Top of DATA PROVIDED

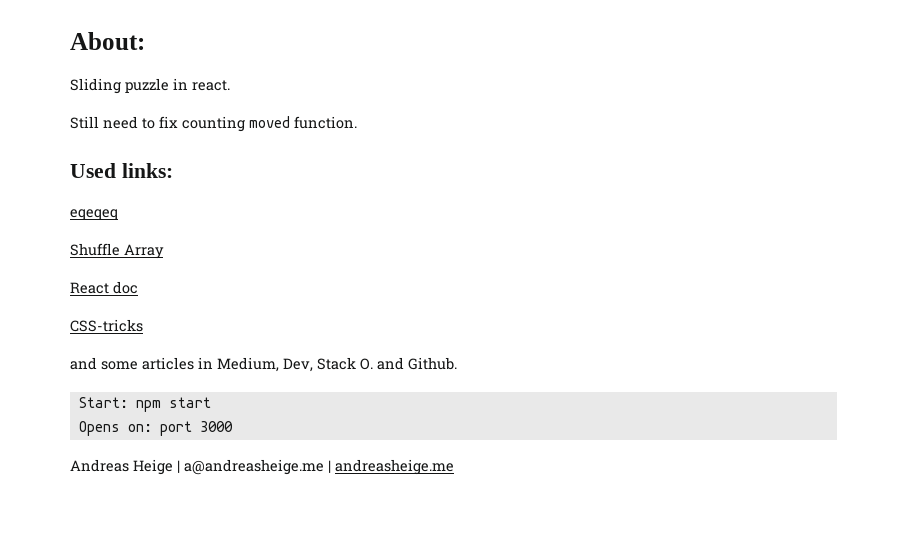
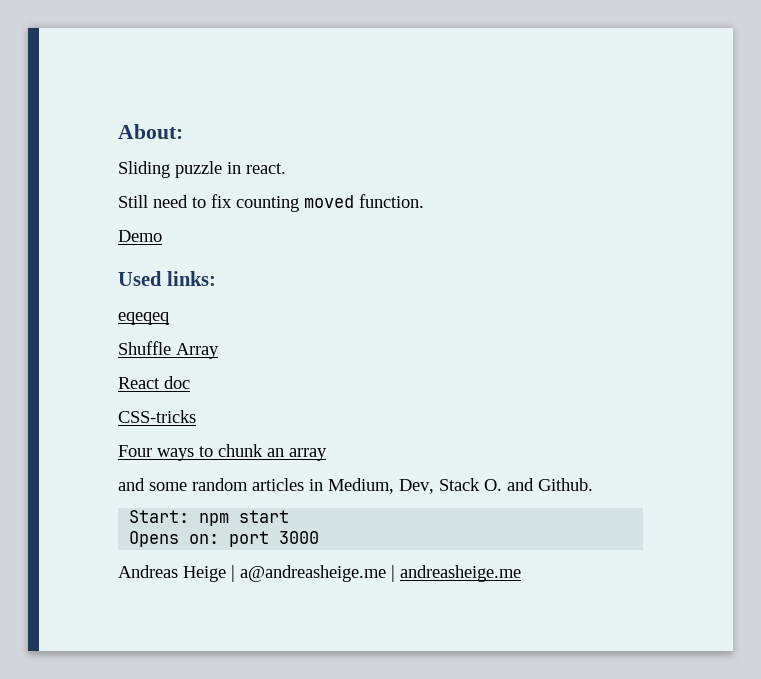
+ Demo
+ Four ways to chunk an array
- and some articles in Medium, Dev, Stack O. and Github.
+ and some random articles in Medium, Dev, Stack O. and Github.

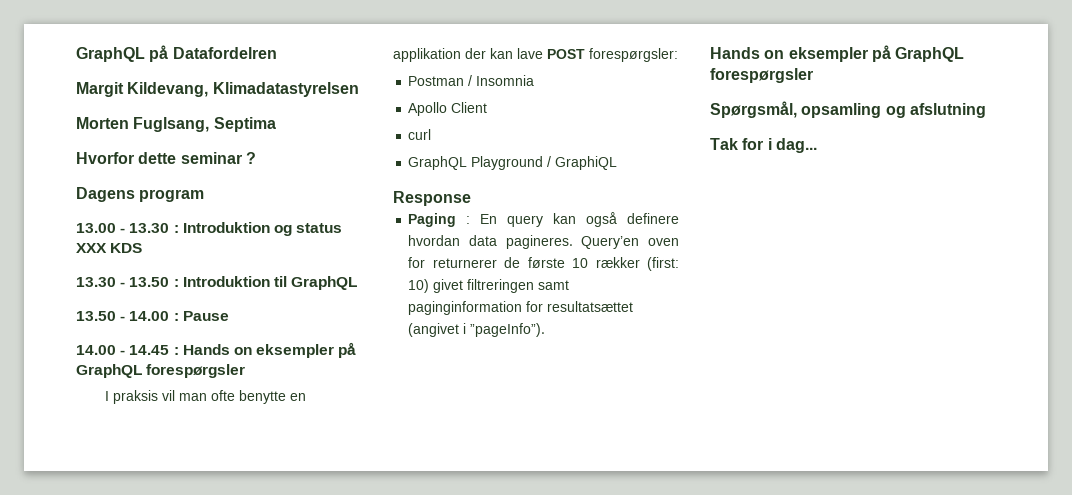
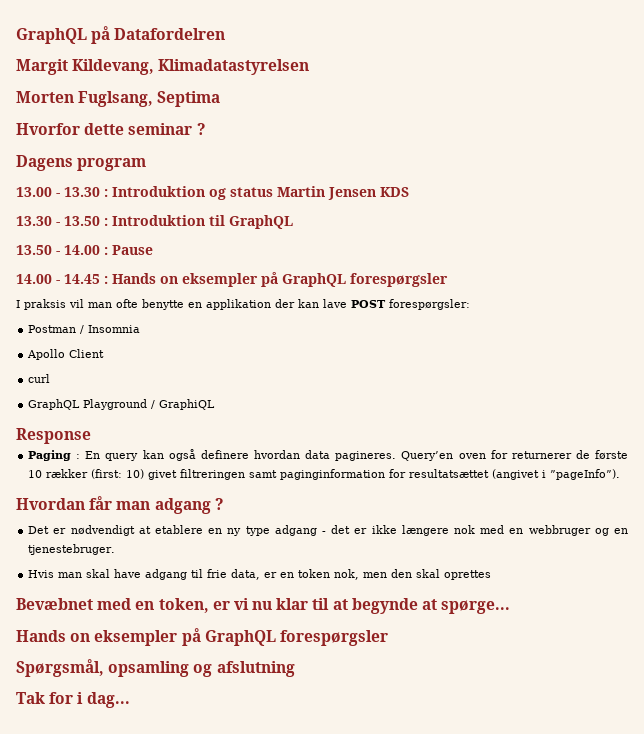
- 13.00 - 13.30 : Introduktion og status XXX KDS
+ 13.00 - 13.30 : Introduktion og status Martin Jensen KDS
+ Hvordan får man adgang ?
+ Det er nødvendigt at etablere en ny type adgang - det er ikke længere nok med en webbruger og en tjenestebruger.
+ Hvis man skal have adgang til frie data, er en token nok, men den skal oprettes
+ Bevæbnet med en token, er vi nu klar til at begynde at spørge...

Bottom of DATA PROVIDED

◆ **TASK REQUIREMENTS**: Reproduce exactly what appears from the line containing "den skal oprettes" down to the final line of the data.

◆ **TASK ANSWER**:
+ Hvis man skal have adgang til frie data, er en token nok, men den skal oprettes
+ Bevæbnet med en token, er vi nu klar til at begynde at spørge...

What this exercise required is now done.